Exercise objective ->
Return all of the following entries as written, but without the images.

Source material ->
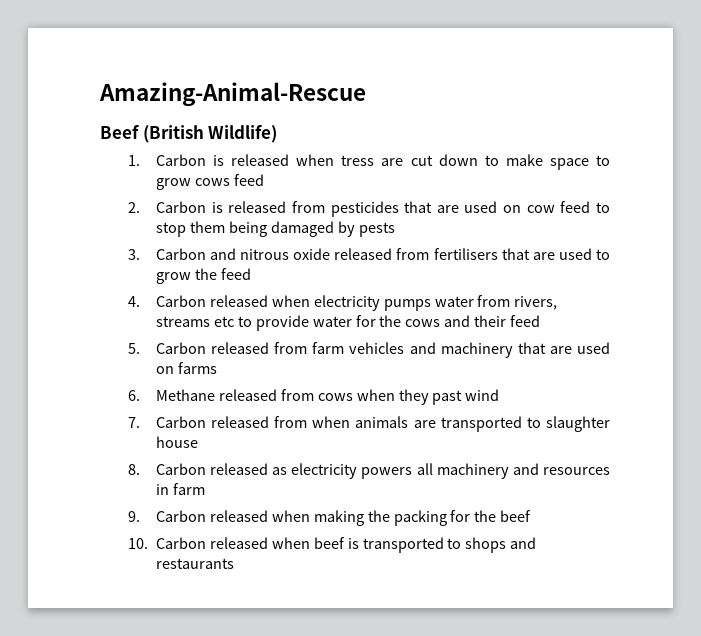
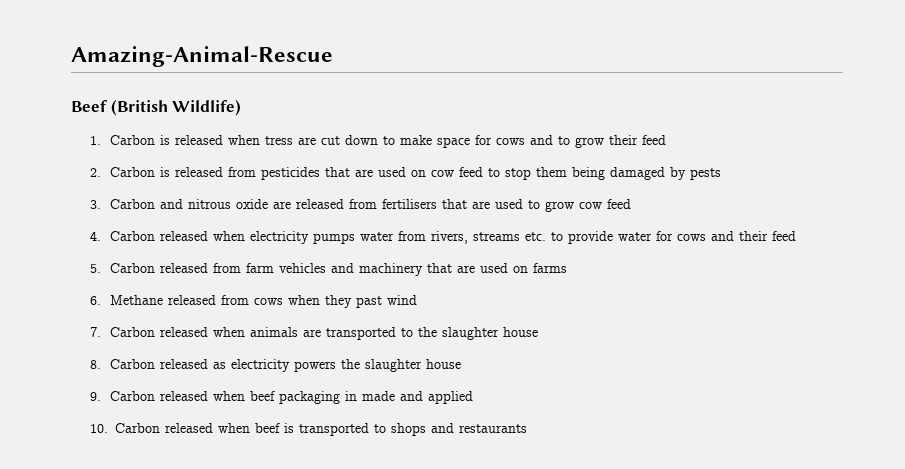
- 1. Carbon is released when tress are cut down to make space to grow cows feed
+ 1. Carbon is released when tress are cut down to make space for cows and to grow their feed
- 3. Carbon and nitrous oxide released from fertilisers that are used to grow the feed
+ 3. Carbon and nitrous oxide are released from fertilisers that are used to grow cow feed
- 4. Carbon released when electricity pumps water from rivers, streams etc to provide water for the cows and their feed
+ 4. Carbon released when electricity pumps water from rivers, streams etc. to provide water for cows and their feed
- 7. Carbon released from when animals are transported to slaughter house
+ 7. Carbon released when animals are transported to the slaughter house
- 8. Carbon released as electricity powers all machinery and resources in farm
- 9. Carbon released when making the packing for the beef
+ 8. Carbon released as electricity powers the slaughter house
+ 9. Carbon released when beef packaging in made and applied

Task answer ->
- 1. Carbon is released when tress are cut down to make space to grow cows feed
+ 1. Carbon is released when tress are cut down to make space for cows and to grow their feed
- 3. Carbon and nitrous oxide released from fertilisers that are used to grow the feed
+ 3. Carbon and nitrous oxide are released from fertilisers that are used to grow cow feed
- 4. Carbon released when electricity pumps water from rivers, streams etc to provide water for the cows and their feed
+ 4. Carbon released when electricity pumps water from rivers, streams etc. to provide water for cows and their feed
- 7. Carbon released from when animals are transported to slaughter house
+ 7. Carbon released when animals are transported to the slaughter house
- 8. Carbon released as electricity powers all machinery and resources in farm
- 9. Carbon released when making the packing for the beef
+ 8. Carbon released as electricity powers the slaughter house
+ 9. Carbon released when beef packaging in made and applied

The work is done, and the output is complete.